Anita Forth lives in Bromley Cross and worked at Crowthorn School, the former Edgworth Home, for 18 years.

Since the school closed she has been involved in the organisation of reunions and wrote the book Edgworth to Crowthorn - the story of a Lancashire Children's Home.

Today she looks back at a home and a school that thousands of people from around the world remember with affection.

1872 saw the beginning of 130 years of caring for children and the foundation of one of the most successful charity organisations, The National Childrens Home.

The Revd Thomas Bowman Stephenson a Methodist minister in London was contacted by a wealthy Bolton mill owner in reply to an advert placed in the Methodist Recorder.

The Bolton man, James Barlow, a staunch Methodist and temperance advocate, had purchased a run-down inn on the moorland above the village of Edgworth. He donated it, with 80 acres of surrounding land plus £5,000, so that Stephenson could open the first NCH childrens' home outside London.

Barlow saw his gift as two fold; in buying the Wheatsheaf Inn, not only would he be helping the abandoned children who had been living on the streets of London, but he would be ridding Edgworth village of a den of iniquity. The inn had a reputation for Sunday drinking, dog fighting, cock fighting and rat baiting.

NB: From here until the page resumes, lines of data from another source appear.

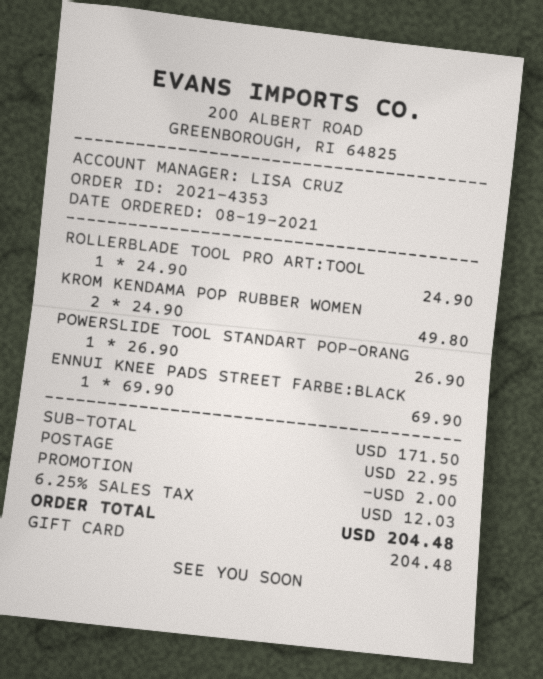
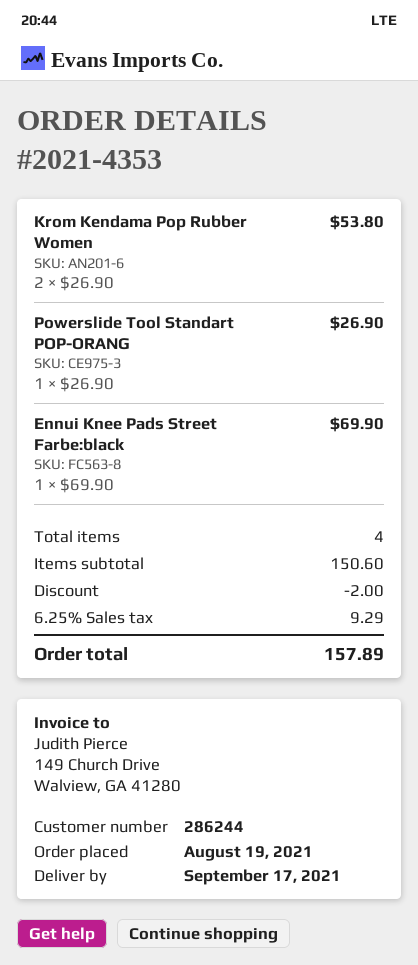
ROLLERBLADE TOOL PRO ART:TOOL: 1 x 24.90 = 24.90 -> none
KROM KENDAMA POP RUBBER WOMEN: 2 x 24.90 = 49.80 -> 2 x 26.90 = 53.80
subtotal: 171.50 -> 150.60
shipping: 22.95 -> none
tax: 6.25% = 12.03 -> 6.25% = 9.29
total: 204.48 -> 157.89

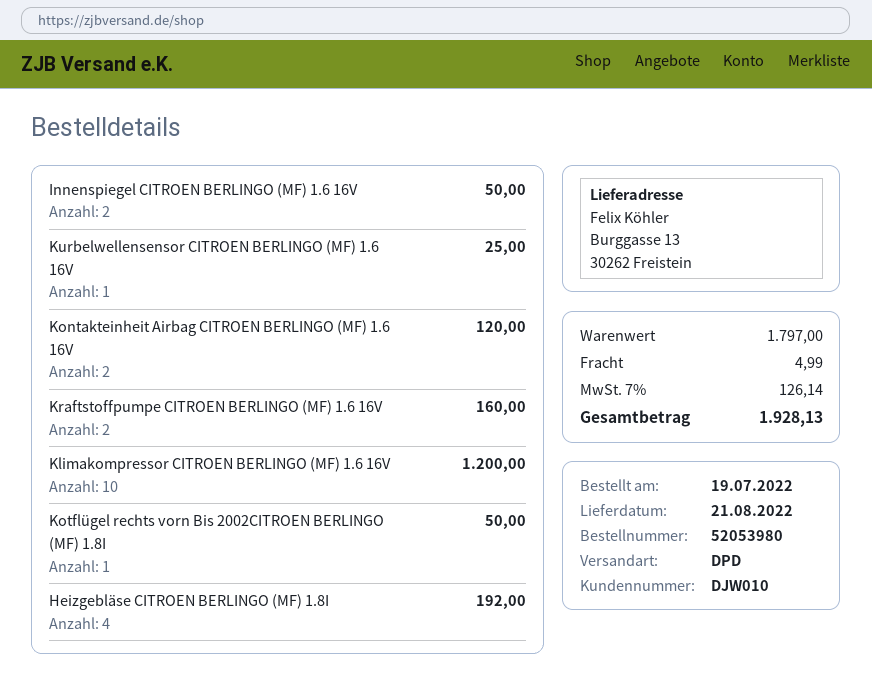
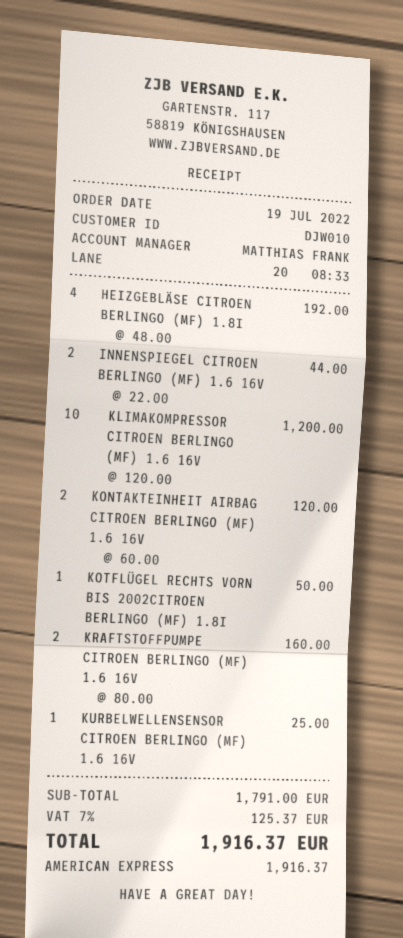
Innenspiegel CITROEN BERLINGO (MF) 1.6 16V: 2 for 50.00 -> 2 for 44.00
subtotal: 1797.00 -> 1791.00
shipping: 4.99 -> none
tax: 7% = 126.14 -> 7% = 125.37
total: 1928.13 -> 1916.37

Revd Stephenson had made it his mission to rescue these forgotten children and his dream was to provide a home for them, away from the negative influences to be found on the streets of London at that time (think Oliver and Fagin.) He wanted a place where the children could breathe "God's fresh air" and be taught new skills to equip them for a better future.

The first party of 24 children arrived with Alfred Mager, the first governor of Edgworth Home on April 17, 1872.

That was the beginning of a fascinating history of a children's home that later became Crowthorn Special Needs Residential School in the 1940s. It would carry on the ethos set up by Stephenson, of caring for children in small family groups with a head of the house. In the early days this role was filled by a deaconess "sister" as a mother figure, trained at Stephenson's own college in London.

Later at Crowthorn School the house staff would be social care workers, both male and female, providing a caring environment for each child as an individual within a family unit.

The young lads helped to build their homes and to transform the surrounding bog-land into farm land which would help sustain their community throughout the decades. They helped to quarry stone from the top of Crowthorn Hill to build a reservoir to provide fresh water for the home. This can be seen to the right at the top of Crowthorn Hill.

Eventually the home would have its own farm with cattle, a dairy, bakery, laundry, blacksmiths, carpenters and a clog maker's workshop. The stone- built houses where the children lived would span outwards from the Wheatsheaf building down Moorside Road and Broadhead Road. The houses still stand and from the outside are recognisable to returning children.

In 1873, The National Childrens Home under Stephenson's direction, began a scheme of emigration from their homes to Canada where a large body of Methodists could provide work opportunities for boys and girls, mainly in farming and domestic service, for which these children had gained the necessary skills at Edgworth.

They sailed from Liverpool to Halifax, Nova Scotia, and then travelled by train to Hamilton, Ontario, where another home was established as a starting point for the new arrivals before they were placed with Methodist families to live and work.

Many children were sent to the homes during the two World Wars because the fathers had been killed and mothers had been left to care for more children than they could afford to look after.

From the late 1940s to closure in 2002, the intake of children became more focussed on special educational needs as opposed to orphaned or abandoned children.

When Edgworth Home/Crowthorn School closed its doors, the very last reunion to be held in the home chapel saw more than 100 former home children, staff and pupils gather, to give thanks in memory of those Methodist pioneers, but it was a very sad occasion which ended the home's long history.

Since closure, thanks to the strength of feeling of the children, which inspired me to write my book, the annual reunion still takes place at The Barlow Memorial Institute, Edgworth.

This was built in memory of James Barlow, the original benefactor, by his children and given to the people of Edgworth village, where it remains the hub of the community.

I have been contacted from as far afield as Canada, Australia, and the USA. Former children of the home return to visit each year on the first Bank Holiday Monday in May, where a Founders' Day service is held at The Edgworth Methodist Church.

This is followed by lunch and meeting at The Barlow Memorial Institute. At this year's reunion on Monday there will be the unveiling of a plaque dedicated to the founder, Revd Thomas Bowman Stephenson.

The plaque will be sited on the corner of Crowthorn Road and Broadhead Road, on a plinth that used to support a cross in the 1800s.